• _AIM OF THE TASK_
Only one stretch of the data is wanted: the line containing "ship to: 148", the line containing "total: 2185.85 -> 2010.80", and every line between them, copied exactly.

• _DATA LISTING_
◆ ◆ ◆ ◆

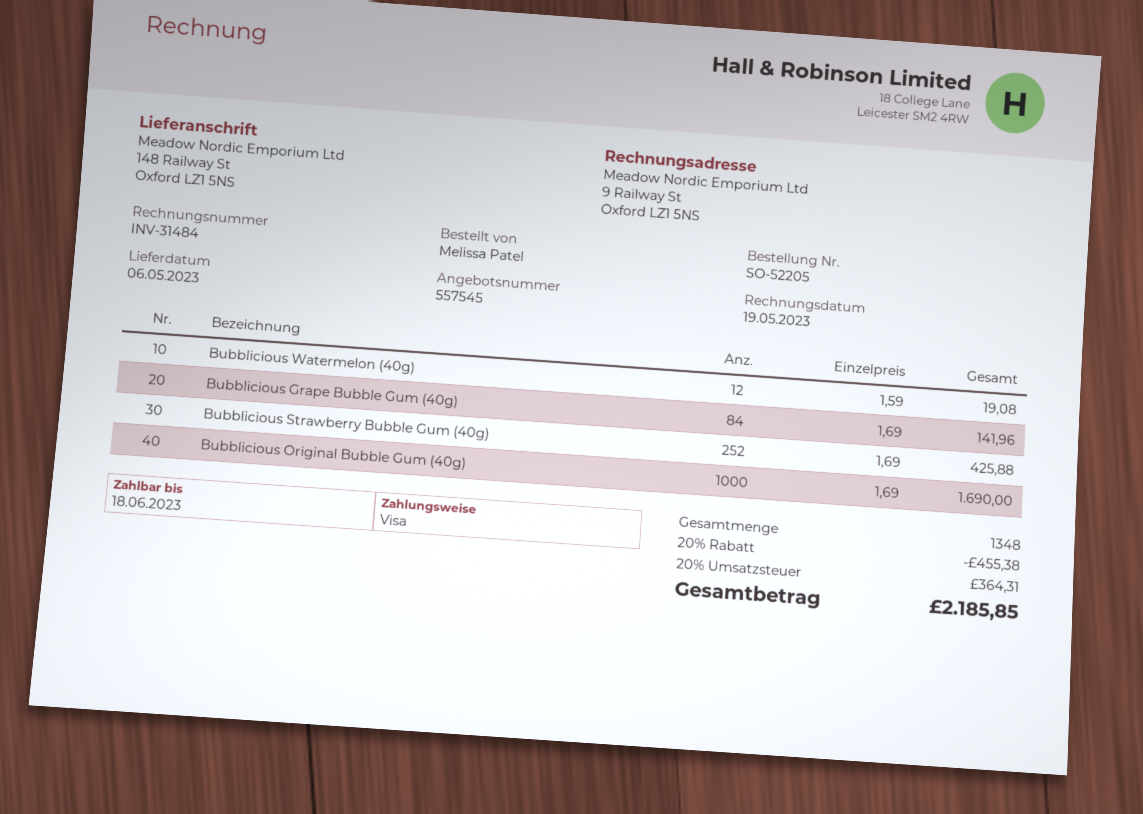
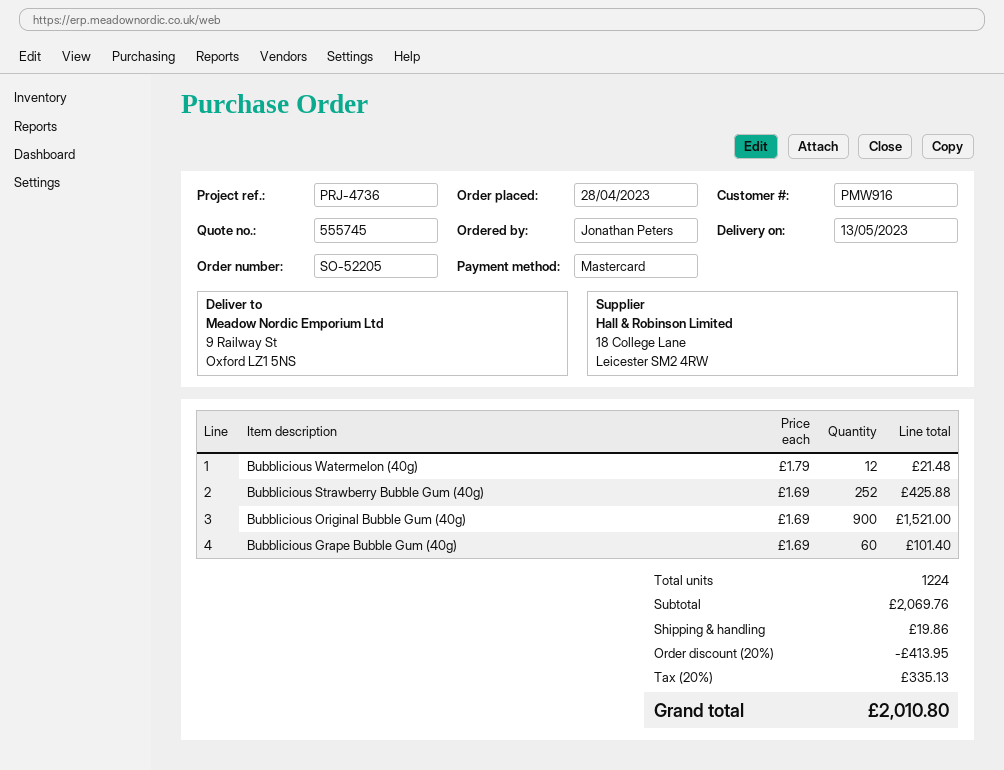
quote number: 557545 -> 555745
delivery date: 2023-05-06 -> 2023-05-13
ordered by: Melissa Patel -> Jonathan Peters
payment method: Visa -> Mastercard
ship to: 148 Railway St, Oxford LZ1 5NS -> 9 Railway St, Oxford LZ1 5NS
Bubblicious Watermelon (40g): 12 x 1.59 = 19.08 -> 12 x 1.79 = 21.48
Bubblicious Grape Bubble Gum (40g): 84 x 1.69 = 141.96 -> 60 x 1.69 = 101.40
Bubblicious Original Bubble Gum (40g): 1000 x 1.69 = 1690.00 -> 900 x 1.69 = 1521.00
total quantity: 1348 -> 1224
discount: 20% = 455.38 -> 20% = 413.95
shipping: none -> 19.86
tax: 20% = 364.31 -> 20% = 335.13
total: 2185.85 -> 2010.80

◆ ◆ ◆ ◆

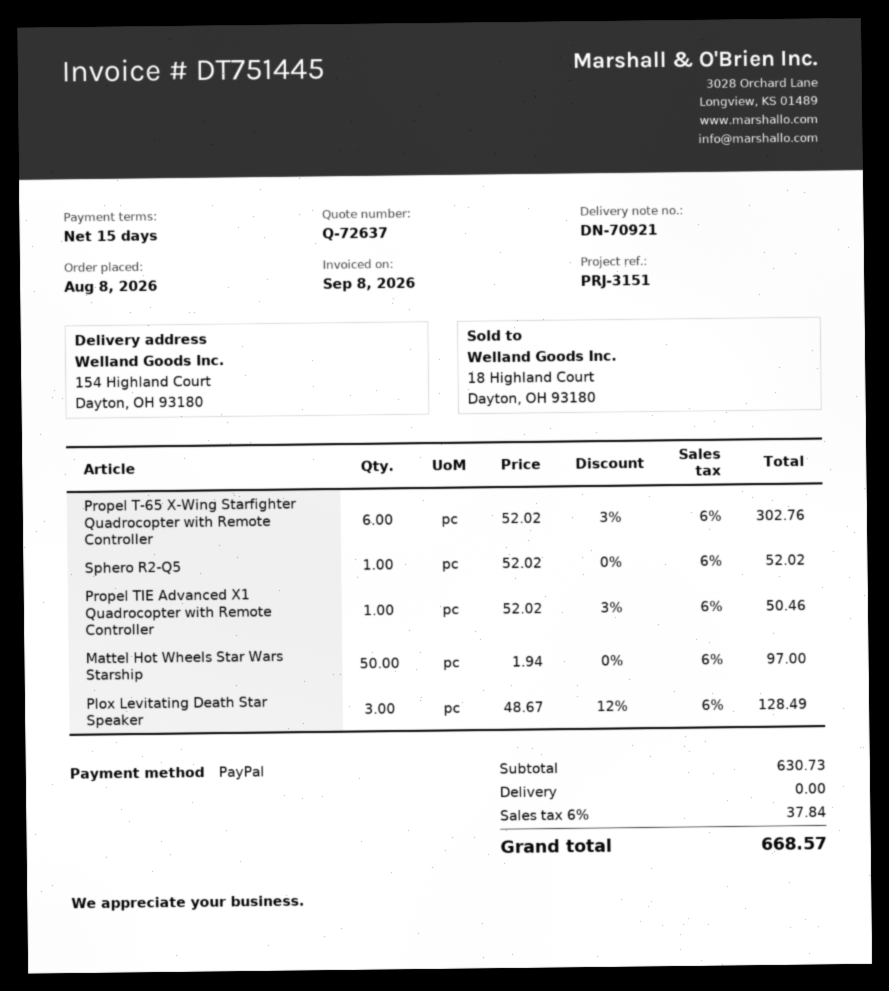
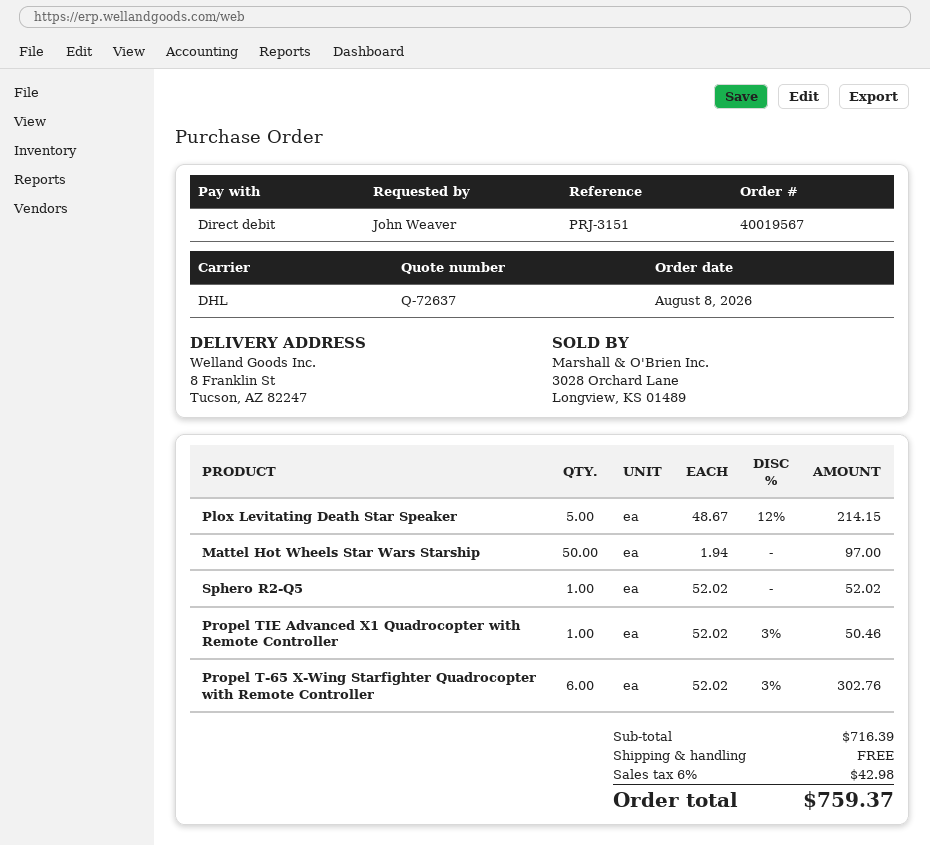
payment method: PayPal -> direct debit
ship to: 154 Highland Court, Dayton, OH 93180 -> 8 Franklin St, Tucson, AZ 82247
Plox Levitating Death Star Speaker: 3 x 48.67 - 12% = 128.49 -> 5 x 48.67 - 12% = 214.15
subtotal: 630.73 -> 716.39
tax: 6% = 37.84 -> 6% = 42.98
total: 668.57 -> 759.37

◆ ◆ ◆ ◆

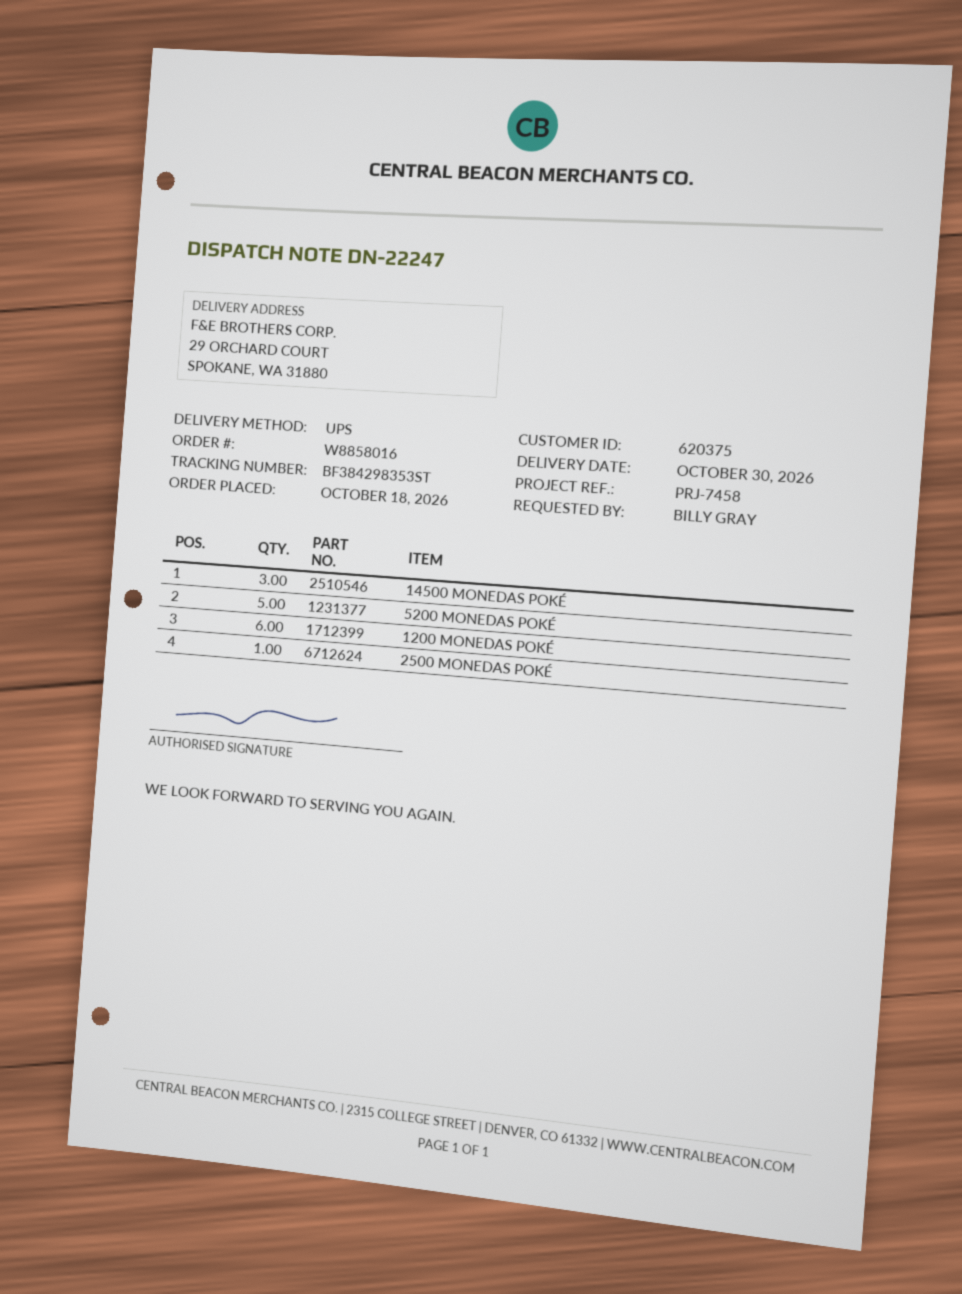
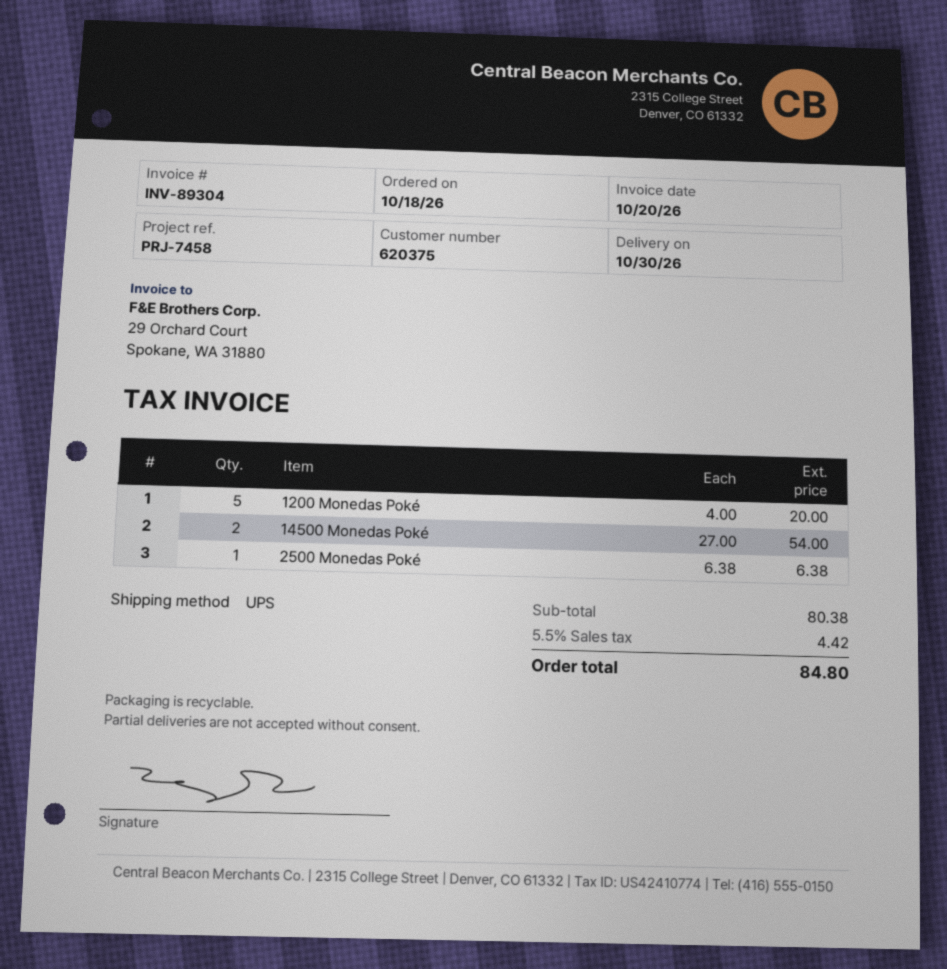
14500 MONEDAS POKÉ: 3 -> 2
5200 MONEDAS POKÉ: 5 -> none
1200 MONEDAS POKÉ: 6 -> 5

◆ ◆ ◆ ◆

• _RESULT_
ship to: 148 Railway St, Oxford LZ1 5NS -> 9 Railway St, Oxford LZ1 5NS
Bubblicious Watermelon (40g): 12 x 1.59 = 19.08 -> 12 x 1.79 = 21.48
Bubblicious Grape Bubble Gum (40g): 84 x 1.69 = 141.96 -> 60 x 1.69 = 101.40
Bubblicious Original Bubble Gum (40g): 1000 x 1.69 = 1690.00 -> 900 x 1.69 = 1521.00
total quantity: 1348 -> 1224
discount: 20% = 455.38 -> 20% = 413.95
shipping: none -> 19.86
tax: 20% = 364.31 -> 20% = 335.13
total: 2185.85 -> 2010.80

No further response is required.